Congratulations to me!!!!! I had a new project to work on… and it needed to be done quick!

Here is a picture of my new canvas.

The new wood flooring is in, but there is an 8 foot drop for my kids to find!

The new wood flooring is in, but there is an 8 foot drop for my kids to find!

I didn’t have many pictures of the existing railing (fully in tact), but below you can see what I was replacing.  Anything white on the railing was coming out!

I didn't take many pictures of the old railing, but this shows what it looked like.

I didn’t take many pictures of the old railing, but this shows what it used to look like.

My plan was to:

  • Replace the painted white plate that runs down the stairs with an oak plate stained to match the floors.
  • Replace all the balusters with the wrought iron (actually, they are aluminum…. but look like wrought iron) that I found at Home Depot (link), including the decorative shoes and knuckles (link).
  • Re-finish the hand rail using Minwax Polyshades.  Using Polyshades should make re-finishing go much faster because I did not need to sand down the hand rail to bare wood… just scuff it up with some 400 grit sandpaper.

*** I considered replacing the entire hand rail and newel posts with new oak rails and posts, but it would have added an extra $1,000 (or more) to the job and I decided it just wasn’t worth it.

There are some pretty good YouTube videos on replacing balusters, so instead of giving a full description, i will just give a few links if you want to do this yourself.

Video 1

Video 2

Really… if you are only replacing the balusters, it is a pretty easy job.  You will need a mitre saw, cut-off blade (for metal) and a drill.  I would estimate this job could be completed in a single day if you are ony replacing the balusters.  The picture below shows some of my progress where you can still see the old balusters, hand rail and posts as well as some of the new ones.

Too bad my kids can't parachute down to the basement anymore.

Too bad my kids can’t parachute down to the basement anymore.

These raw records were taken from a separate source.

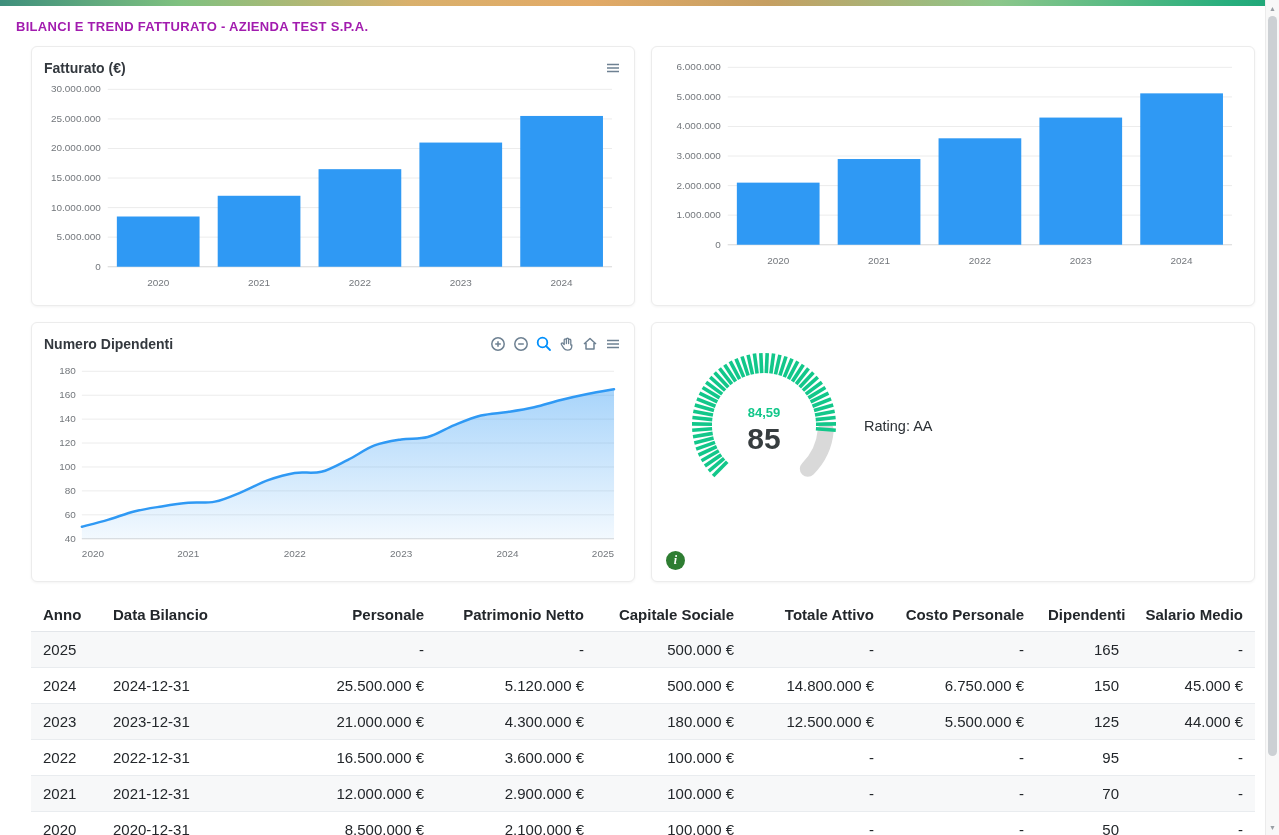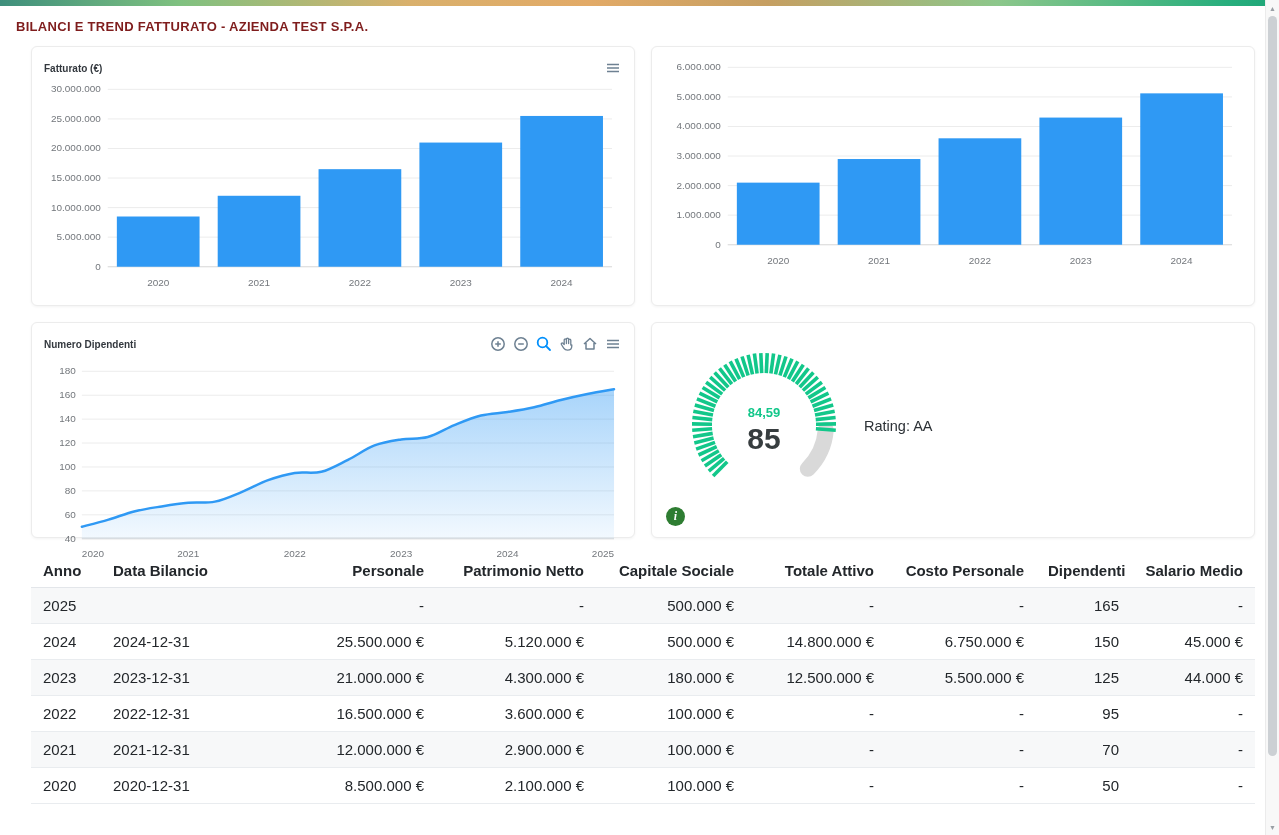--- a/index.html
+++ b/index.html
@@ -7,7 +7,7 @@
     font-family:"Liberation Sans",sans-serif;}
   .top-strip{height:6px;background:linear-gradient(90deg,#3e8f7c 0%,#7fc180 14%,#d9b06c 32%,#e2aa67 46%,#c69f62 60%,#8cc78b 78%,#27ae7d 96%,#1ea577 100%);}
   .title-row{padding:13px 16px 12px;}
-  .title-row h1{margin:0;font-size:13px;font-weight:700;color:#7f1d1d;letter-spacing:.3px;}
+  .title-row h1{margin:0;font-size:13px;font-weight:700;color:#a21caf;letter-spacing:.3px;}
   .content{padding:0 24px 0 31px;}
   .grid{display:grid;grid-template-columns:1fr 1fr;gap:16px;margin-bottom:16px;}
   .card{background:#fff;border:1px solid #ececec;border-radius:6px;box-shadow:0 1px 3px rgba(0,0,0,.05);

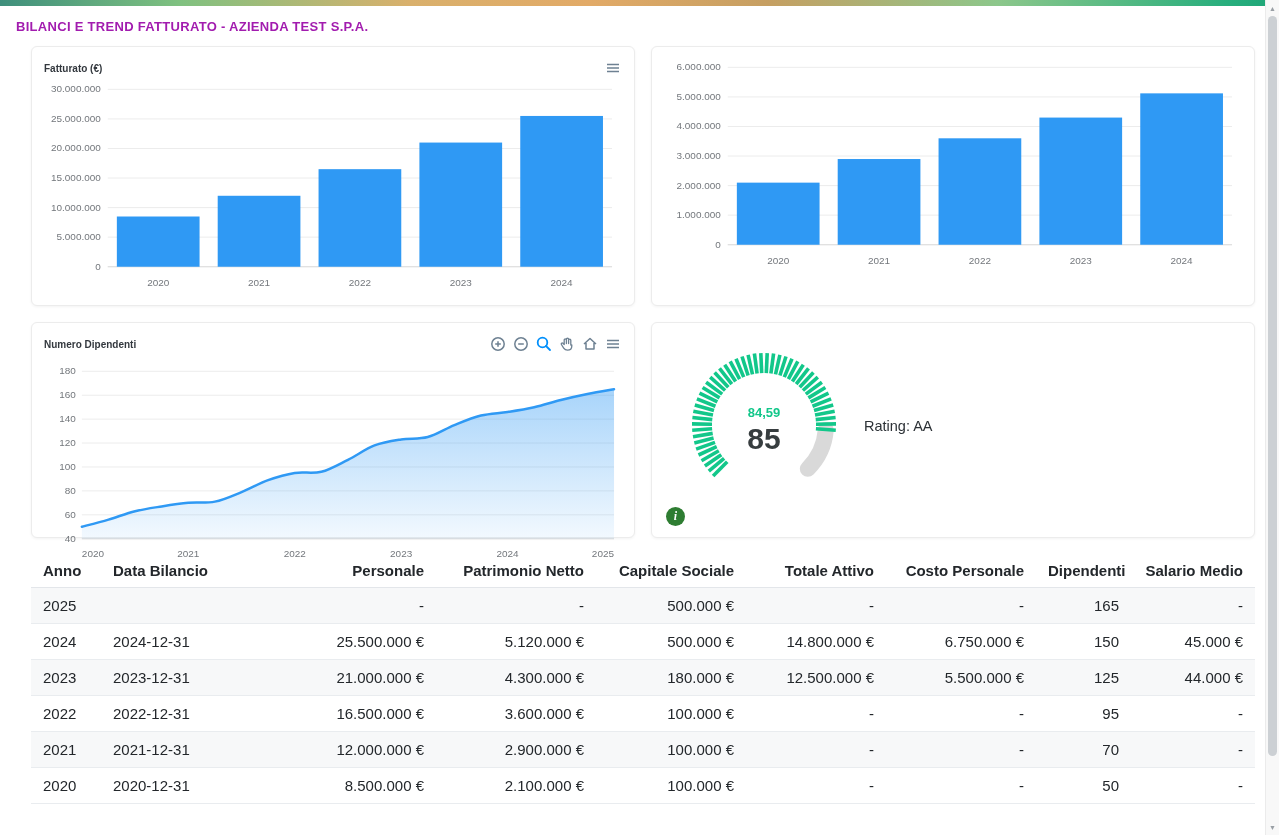--- a/index.html
+++ b/index.html
@@ -14,7 +14,7 @@
     padding:10px 12px;position:relative;}
   .card.r1{height:260px}.card.r2{height:216px}
   .card-head{display:flex;justify-content:space-between;align-items:center;height:22px;}
-  .card-title{font-size:10px;font-weight:700;color:#33383e;}
+  .card-title{font-size:14px;font-weight:700;color:#33383e;}
   .toolbar{display:flex;gap:4px;align-items:center;}
   .tool{width:19px;height:19px;display:inline-flex;align-items:center;justify-content:center;cursor:pointer;}
   svg.chart{display:block;width:100%;}

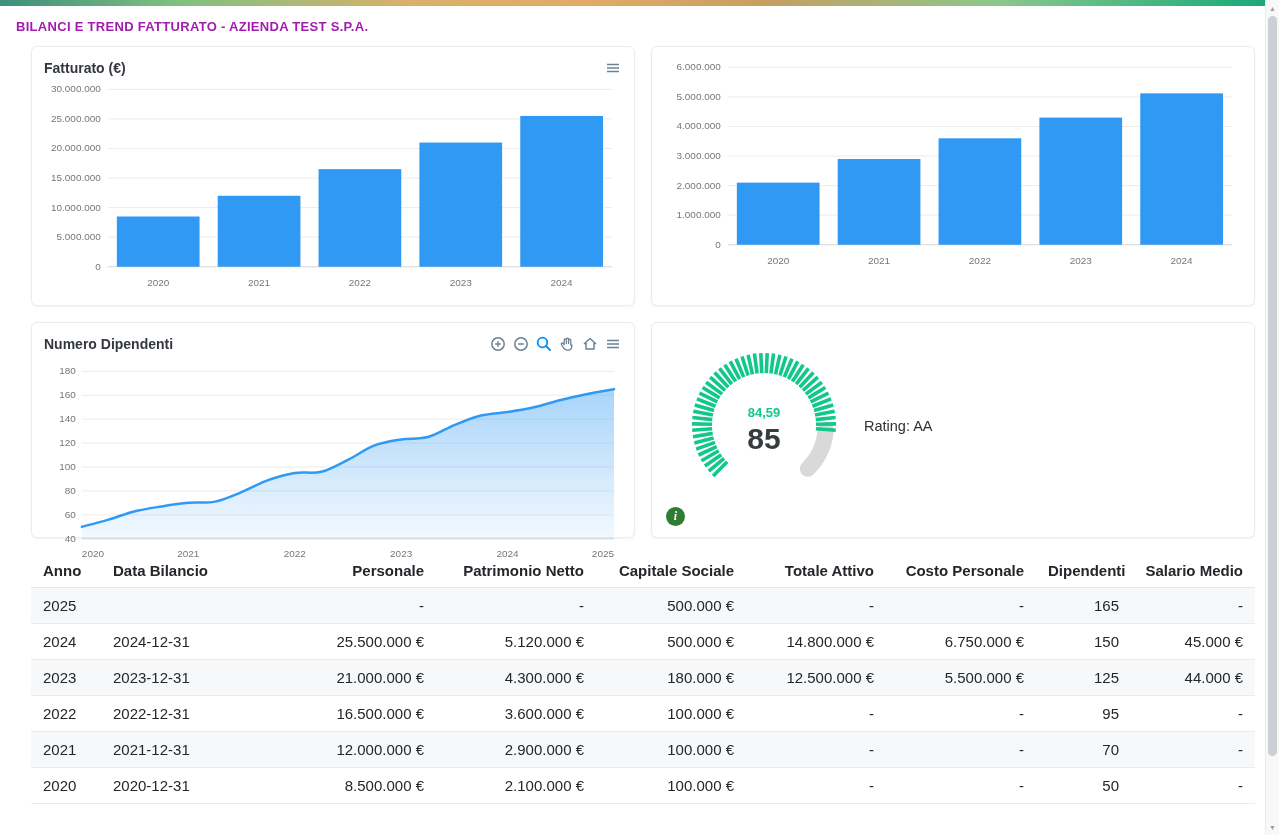--- a/index.html
+++ b/index.html
@@ -12,7 +12,7 @@
   .grid{display:grid;grid-template-columns:1fr 1fr;gap:16px;margin-bottom:16px;}
   .card{background:#fff;border:1px solid #ececec;border-radius:6px;box-shadow:0 1px 3px rgba(0,0,0,.05);
     padding:10px 12px;position:relative;}
-  .card.r1{height:260px}.card.r2{height:216px}
+  .card.r1{height:260px}.card.r2{height:260px}
   .card-head{display:flex;justify-content:space-between;align-items:center;height:22px;}
   .card-title{font-size:14px;font-weight:700;color:#33383e;}
   .toolbar{display:flex;gap:4px;align-items:center;}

Below is a good shot of the new bottom plate that runs down the stairs.  It almost looks like it has been there the whole time!

New oak bottom plate.

Everything has a new coat of stain!  Polyshades is quite a bit more difficult to work with than regular stain and my first pass came out a little blotchy.  I was trying to avoid going too dark, and a second coat of Polyshades would have made it too dark.  I ended up using a brush to “touch up” the blotchy areas and even out any areas that were too light.

Almost done

Almost done, just need to cover up those newel post anchors.

The railing is a little “bumpy” after the Polyshades.  I had heard about a trick to rub down your finish with cardboard to smooth out those bumps and it worked like a charm.

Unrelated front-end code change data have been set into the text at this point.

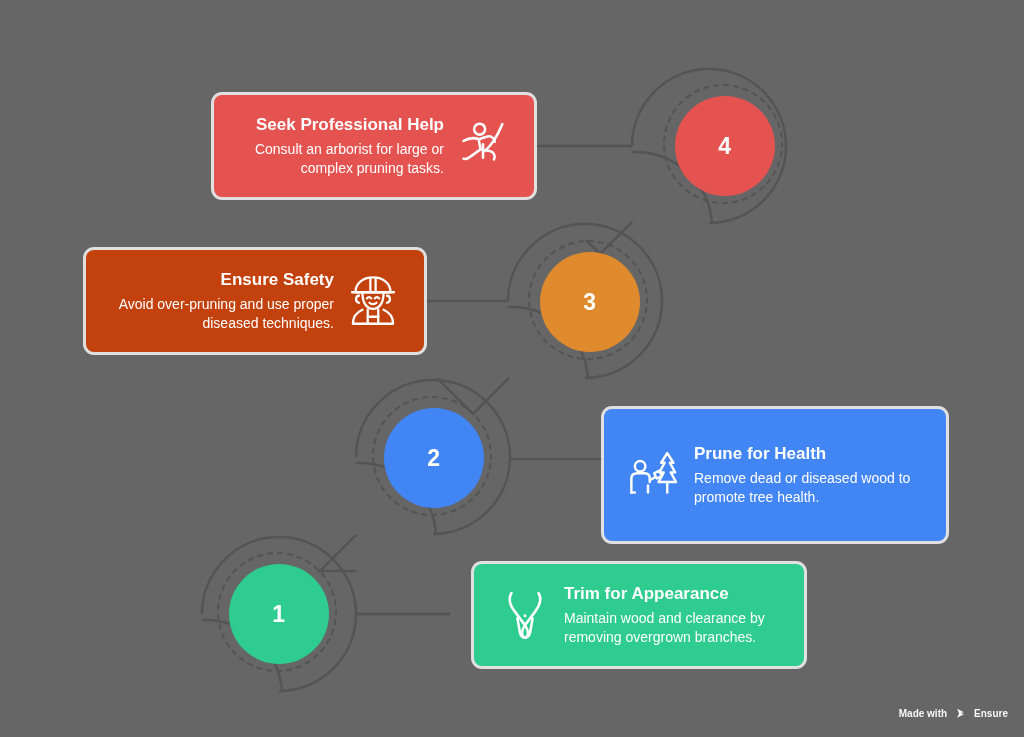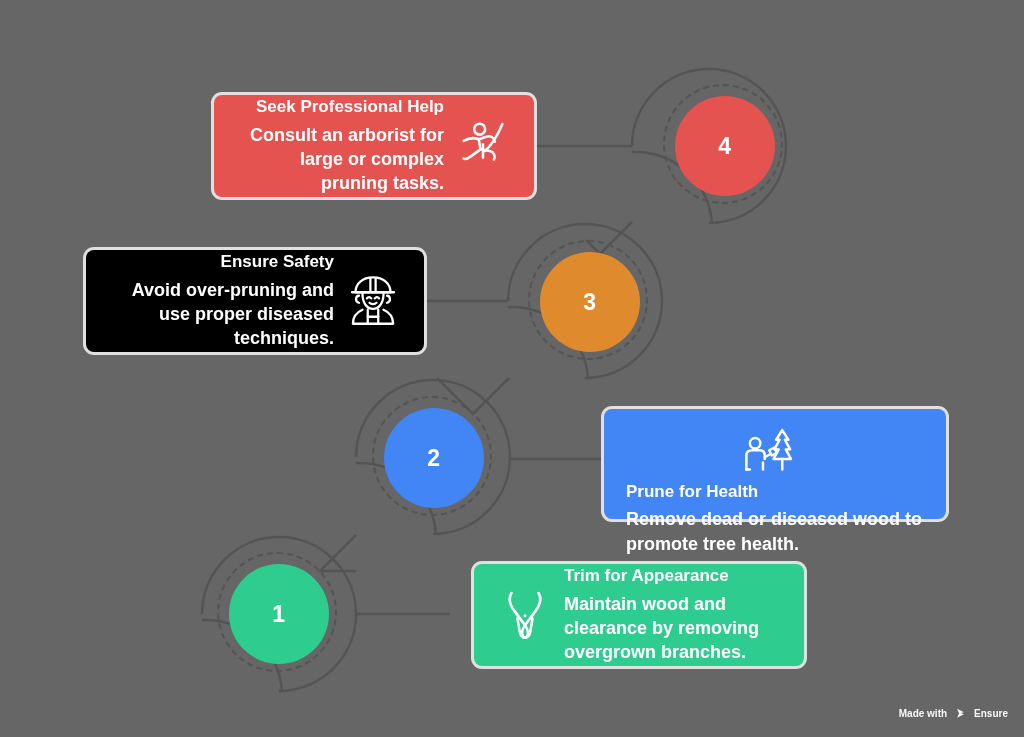--- a/index.html
+++ b/index.html
@@ -76,9 +76,9 @@
     margin-bottom: 5px;
   }
   .card .card-desc {
-    font-size: 18px;
+    font-size: 14px;
     line-height: 1.35;
-    font-weight: bold;
+    font-weight: normal;
   }
   .card .card-icon {
     flex: 0 0 auto;

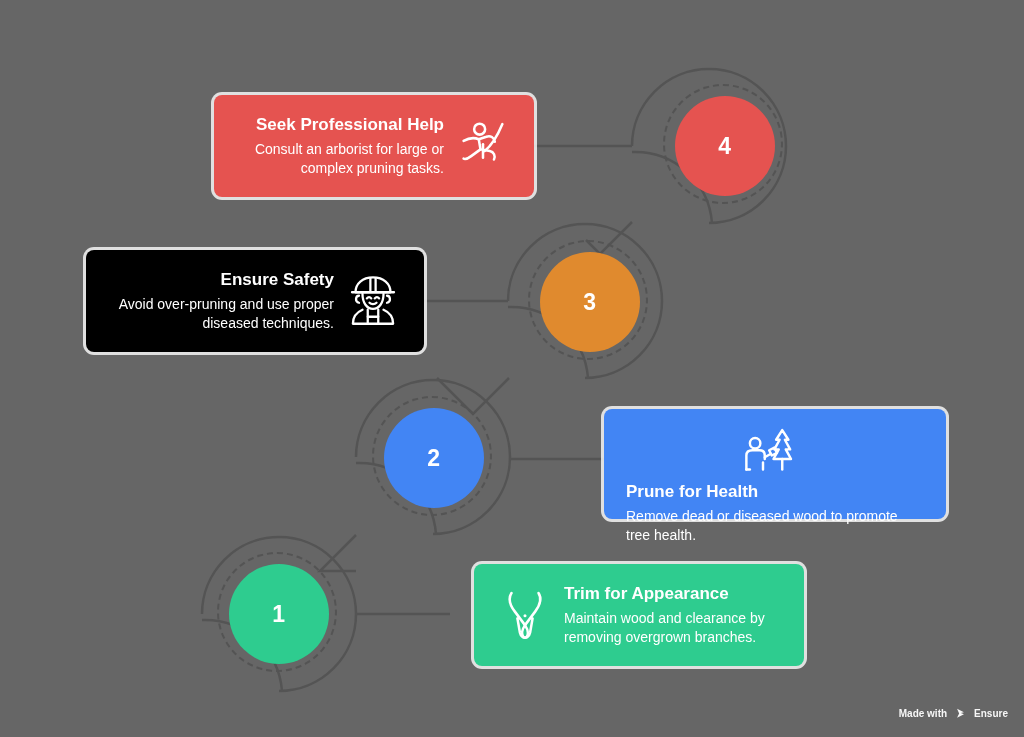--- a/index.html
+++ b/index.html
@@ -189,7 +189,7 @@
     </div>
   </div>
 
-  <div class="card icon-right" style="left:86px; top:250px; width:338px; height:102px; background:#000000;">
+  <div class="card icon-right" style="left:86px; top:250px; width:338px; height:102px; background:#c2410c;">
     <div class="card-text">
       <div class="card-title">Ensure Safety</div>
       <div class="card-desc">Avoid over-pruning and use proper diseased techniques.</div>

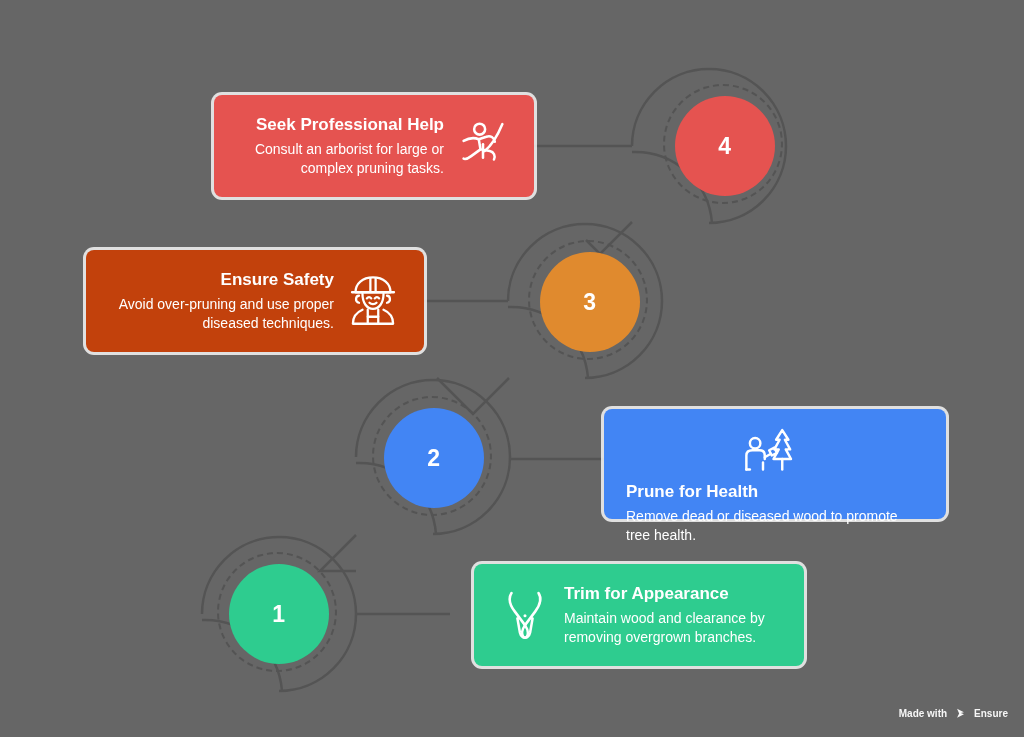--- a/index.html
+++ b/index.html
@@ -212,7 +212,7 @@
     </div>
   </div>
 
-  <div class="card icon-left" style="left:604px; top:409px; width:342px; height:110px; background:#4285f4;flex-direction:column;">
+  <div class="card icon-left" style="left:604px; top:409px; width:342px; height:132px; background:#4285f4;">
     <div class="card-icon">
       <svg viewBox="0 0 64 64" width="56" height="56" fill="none" stroke="#ffffff" stroke-width="2.8" stroke-linecap="round" stroke-linejoin="round">
         <circle cx="15" cy="22" r="6"></circle>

Close up of the re-stained hand rail

Close up of the re-stained hand rail

After covering up the newel post anchors and putting on some finishing touches, this job was done.  My kids are just going to have to climb the railing if they want to parachute down to the basement.

Some final pictures:

Railing - Final 1

Railing - Final 2

Railing - Final 3

This project definately gave our entry way a much needed boost!  While the balusters are not real wrought iron, they seem pretty durable and have a nice look to them.  They are also pretty easy to work with.  The only thing I would do different on this project would be to stain the hand rail and newel posts before installing the balusters.  Unfortunately, time (and safety) did not allow me to leave a big 8 foot drop into the basement.  My kids had already began fabricating their parachutes so I needed to move quick!